Let's compare the updated covariance matrix to the matrix before the measurement:

In [19]:
Sigma_5
Out[19]:
$$\left[\begin{matrix}41.25 & 12.5\\12.5 & 5\end{matrix}\right]$$

All variances and covariances have dropped significantly, meaning we have much less uncertainty in our position and acceleration after the measurement.

Plotting the 95% Uncertainty Ellipse

We'll use the following Python functions to plot the ellipse:

In [20]:
import math
import matplotlib
matplotlib.use('nbAgg')
import matplotlib.pyplot as plt
import matplotlib.patches as mpatches
import matplotlib.lines as lines
# import numpy as np

def get_eigen_data(matrix):
    """Extracts eigenvalues and eigenvectors from covariance matrix.
    """
    eigenvects = matrix.eigenvects()
    if eigenvects[0][0] > eigenvects[1][0]:
        idx_max = 0
        idx_min = 1
    else:
        idx_max = 1
        idx_min = 0
        
    return {"eigvec_major": list(eigenvects[idx_max][2][0]),
            "eigvec_minor": list(eigenvects[idx_min][2][0]),
            "eigval_major": eigenvects[idx_max][0],
            "eigval_minor": eigenvects[idx_min][0],
            "theta_major": math.atan(eigenvects[idx_max][2][0][1]/
                               eigenvects[idx_max][2][0][0])*180/math.pi,
            "theta_minor": math.atan(eigenvects[idx_min][2][0][1]/
                               eigenvects[idx_min][2][0][0])*180/math.pi,
           }


def plot_ellipse(mu_pre, cov_pre, mu_post, cov_post):
    plt.close()
    
    # Setup plot
    fig = plt.figure()
    ax = fig.add_subplot(111)
  
    # Set plot size
    hor_cov = float(cov_pre.row(0).col(0)[0])
    ver_cov = float(cov_pre.row(1).col(1)[0])
    scale = 3
    ax.set_xlim(-hor_cov*scale, hor_cov*scale)
    ax.set_ylim(-ver_cov*scale, ver_cov*scale)
    ax.set_aspect('equal', adjustable='datalim')
    
    # Add pre-measurement ellipse
    eig_pre = get_eigen_data(cov_pre)
    ell_pre = mpatches.Ellipse((mu_pre[0], mu_pre[1]),
                               math.sqrt(eig_pre["eigval_major"]*5.992)*2,
                               math.sqrt(eig_pre["eigval_minor"]*5.992)*2,
                               eig_pre["theta_major"], fill=False,
                               edgecolor="blue")

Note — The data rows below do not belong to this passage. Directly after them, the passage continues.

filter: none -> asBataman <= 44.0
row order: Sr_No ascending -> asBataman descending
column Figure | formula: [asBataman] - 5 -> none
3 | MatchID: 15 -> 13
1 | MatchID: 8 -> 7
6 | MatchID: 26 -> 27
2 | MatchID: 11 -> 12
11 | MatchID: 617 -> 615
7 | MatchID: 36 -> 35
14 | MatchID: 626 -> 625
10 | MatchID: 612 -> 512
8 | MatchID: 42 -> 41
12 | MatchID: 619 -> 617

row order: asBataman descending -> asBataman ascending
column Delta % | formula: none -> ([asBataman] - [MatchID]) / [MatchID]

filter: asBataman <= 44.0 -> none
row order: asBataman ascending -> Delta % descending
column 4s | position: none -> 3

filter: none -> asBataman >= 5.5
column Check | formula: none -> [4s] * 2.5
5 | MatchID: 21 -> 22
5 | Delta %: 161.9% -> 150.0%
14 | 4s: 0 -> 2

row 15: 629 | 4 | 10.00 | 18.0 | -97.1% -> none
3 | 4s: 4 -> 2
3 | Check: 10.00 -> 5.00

    # Add posterior ellipse
    eig_post = get_eigen_data(cov_post)
    ell_post = mpatches.Ellipse((mu_post[0], mu_post[1]),
                                math.sqrt(eig_post["eigval_major"]*5.992)*2,
                                math.sqrt(eig_post["eigval_minor"]*5.992)*2,
                                eig_post["theta_major"], fill=False,
                                edgecolor="red")
    ax.add_patch(ell_pre)
    ax.add_patch(ell_post)
    
    # Add labels and title
    title = ("Robot Position at Time t = 5\nPre and Post Measurement")
    plt.title(title)
    plt.xlabel("Position")
    plt.ylabel("Velocity")
    plt.show()
    
plot_ellipse([0, 0], Sigma_5, mu_5, sigma_5p)

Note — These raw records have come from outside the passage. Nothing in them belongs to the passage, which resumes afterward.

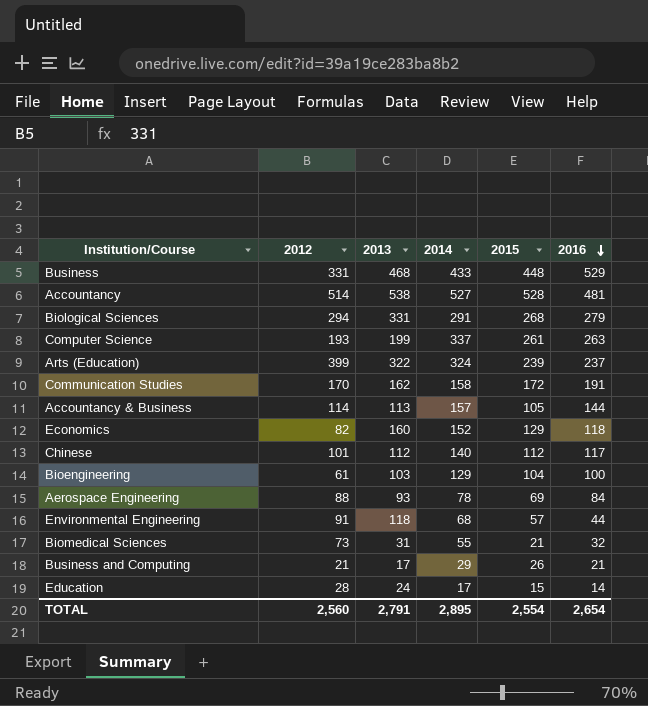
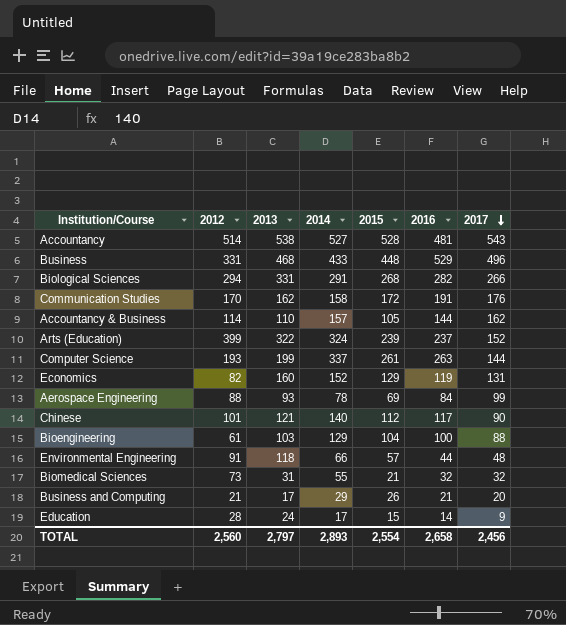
row order: 2016 descending -> 2017 descending
column 2017 | position: none -> 7
Biological Sciences | 2016: 279 -> 282
Accountancy & Business | 2013: 113 -> 110
Economics | 2016: 118 -> 119
Chinese | 2013: 112 -> 121
Environmental Engineering | 2014: 68 -> 66
TOTAL | 2013: 2,791 -> 2,797
TOTAL | 2014: 2,895 -> 2,893
TOTAL | 2016: 2,654 -> 2,658

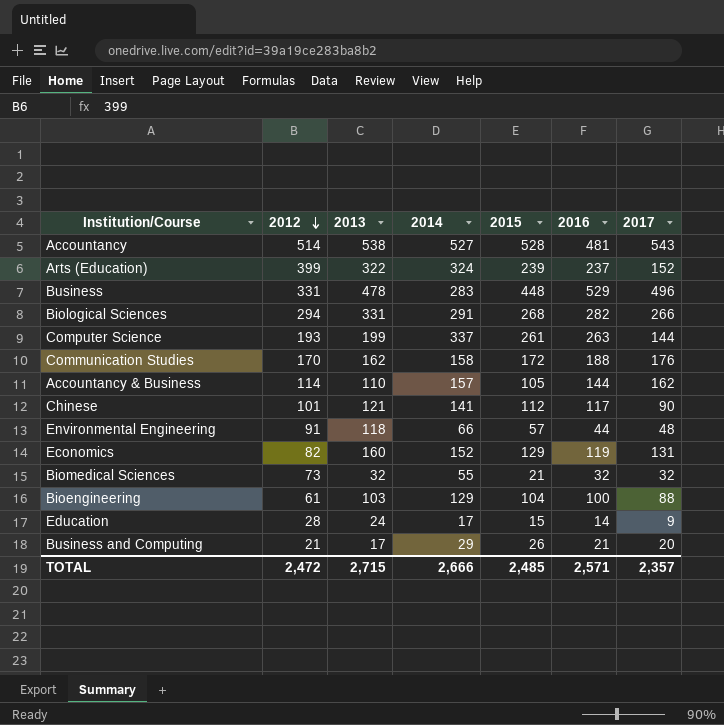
row order: 2017 descending -> 2012 descending
row Aerospace Engineering: 88 | 93 | 78 | 69 | 84 | 99 -> none
Business | 2013: 468 -> 478
Business | 2014: 433 -> 283
Communication Studies | 2016: 191 -> 188
Chinese | 2014: 140 -> 141
Biomedical Sciences | 2013: 31 -> 32
TOTAL | 2012: 2,560 -> 2,472
TOTAL | 2013: 2,797 -> 2,715
TOTAL | 2014: 2,893 -> 2,666
TOTAL | 2015: 2,554 -> 2,485
TOTAL | 2016: 2,658 -> 2,571
TOTAL | 2017: 2,456 -> 2,357

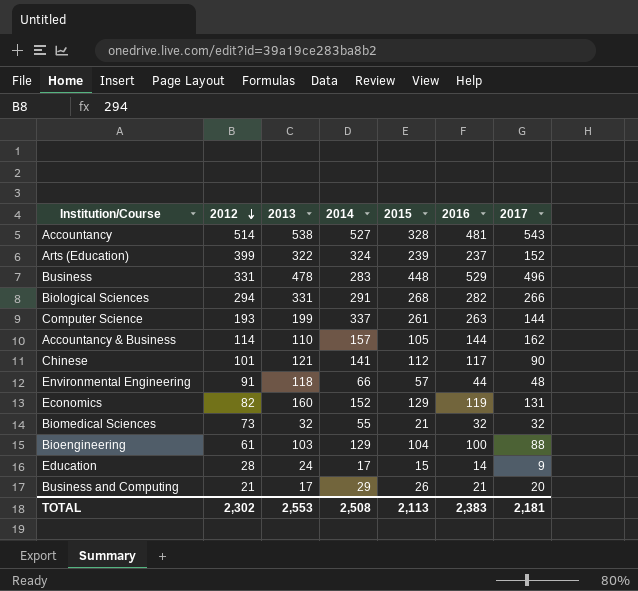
row Communication Studies: 170 | 162 | 158 | 172 | 188 | 176 -> none
Accountancy | 2015: 528 -> 328
TOTAL | 2012: 2,472 -> 2,302
TOTAL | 2013: 2,715 -> 2,553
TOTAL | 2014: 2,666 -> 2,508
TOTAL | 2015: 2,485 -> 2,113
TOTAL | 2016: 2,571 -> 2,383
TOTAL | 2017: 2,357 -> 2,181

The blue ellipse represents the prediction, or in other words, the robot's belief prior to incorporating the measurement. The red ellipse is the belief after the measurement. Both ellipses are 95% error ellipses. Note that the belief has moved to the right and shrunk. Also note that even though the measurement had no information on acceleration, the Kalman filter algorithm was able to incorporate knowledge of the covariance to provide a reasonable estimate of acceleration.